• SUPPLIED DATA:
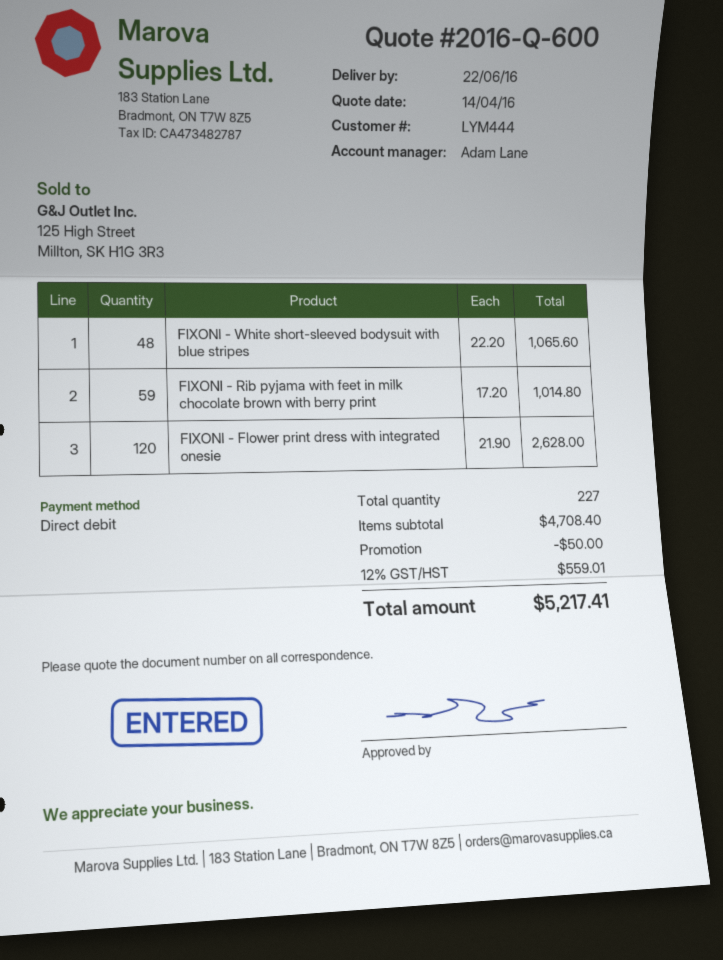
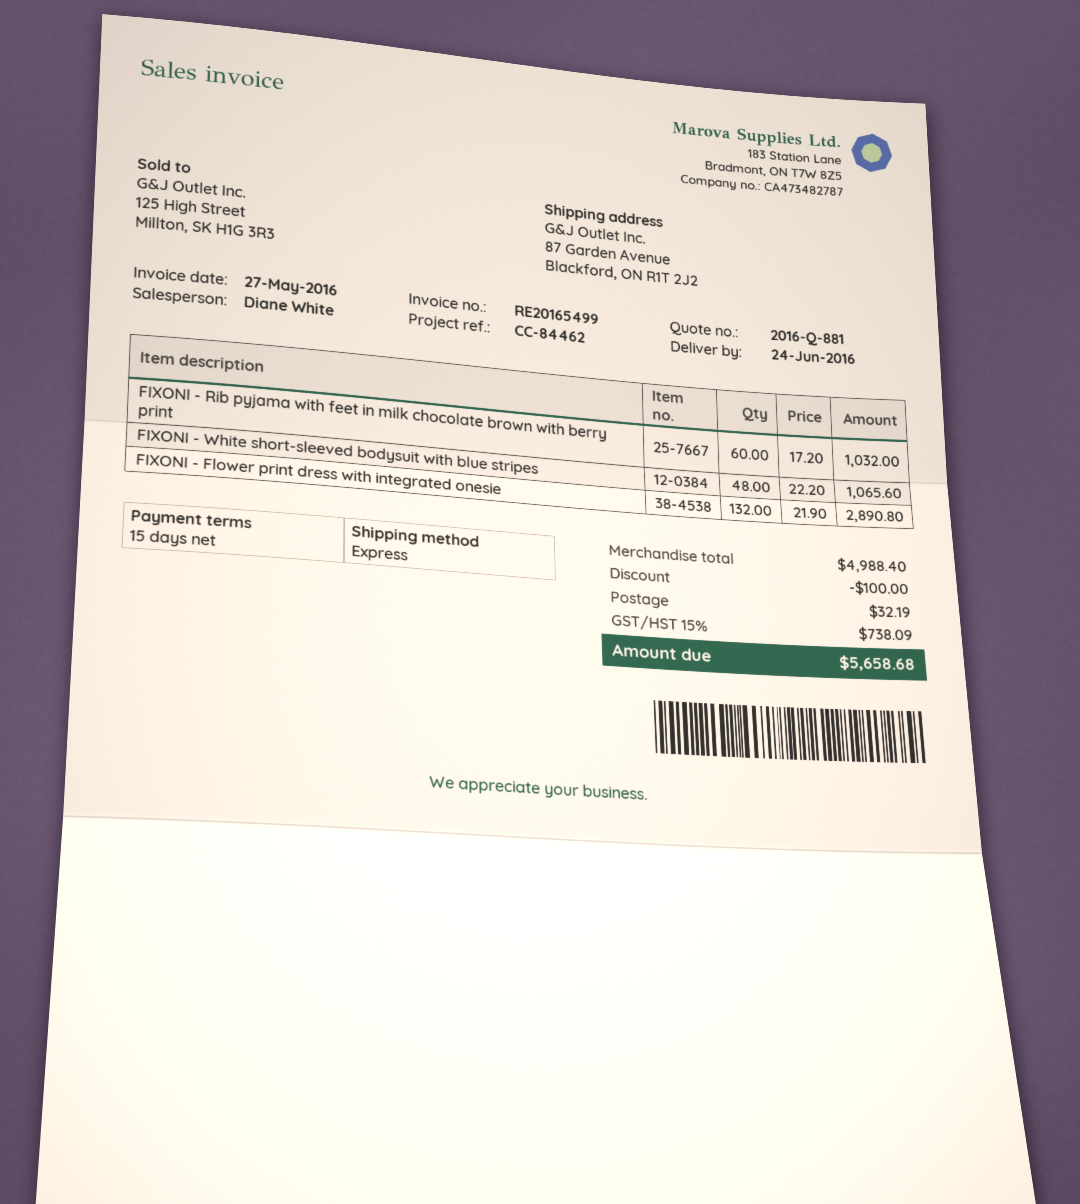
quote number: 2016-Q-600 -> 2016-Q-881
delivery date: 2016-06-22 -> 2016-06-24
sales rep: Adam Lane -> Diane White
FIXONI - Rib pyjama with feet in milk chocolate brown with berry print: 59 x 17.20 = 1014.80 -> 60 x 17.20 = 1032.00
FIXONI - Flower print dress with integrated onesie: 120 x 21.90 = 2628.00 -> 132 x 21.90 = 2890.80
subtotal: 4708.40 -> 4988.40
discount: 50.00 -> 100.00
shipping: none -> 32.19
tax: 12% = 559.01 -> 15% = 738.09
total: 5217.41 -> 5658.68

• EXERCISE AIM:
Select all lines in the listing that include the word "with".

• RESPONSE TO THIS TASK:
FIXONI - Rib pyjama with feet in milk chocolate brown with berry print: 59 x 17.20 = 1014.80 -> 60 x 17.20 = 1032.00
FIXONI - Flower print dress with integrated onesie: 120 x 21.90 = 2628.00 -> 132 x 21.90 = 2890.80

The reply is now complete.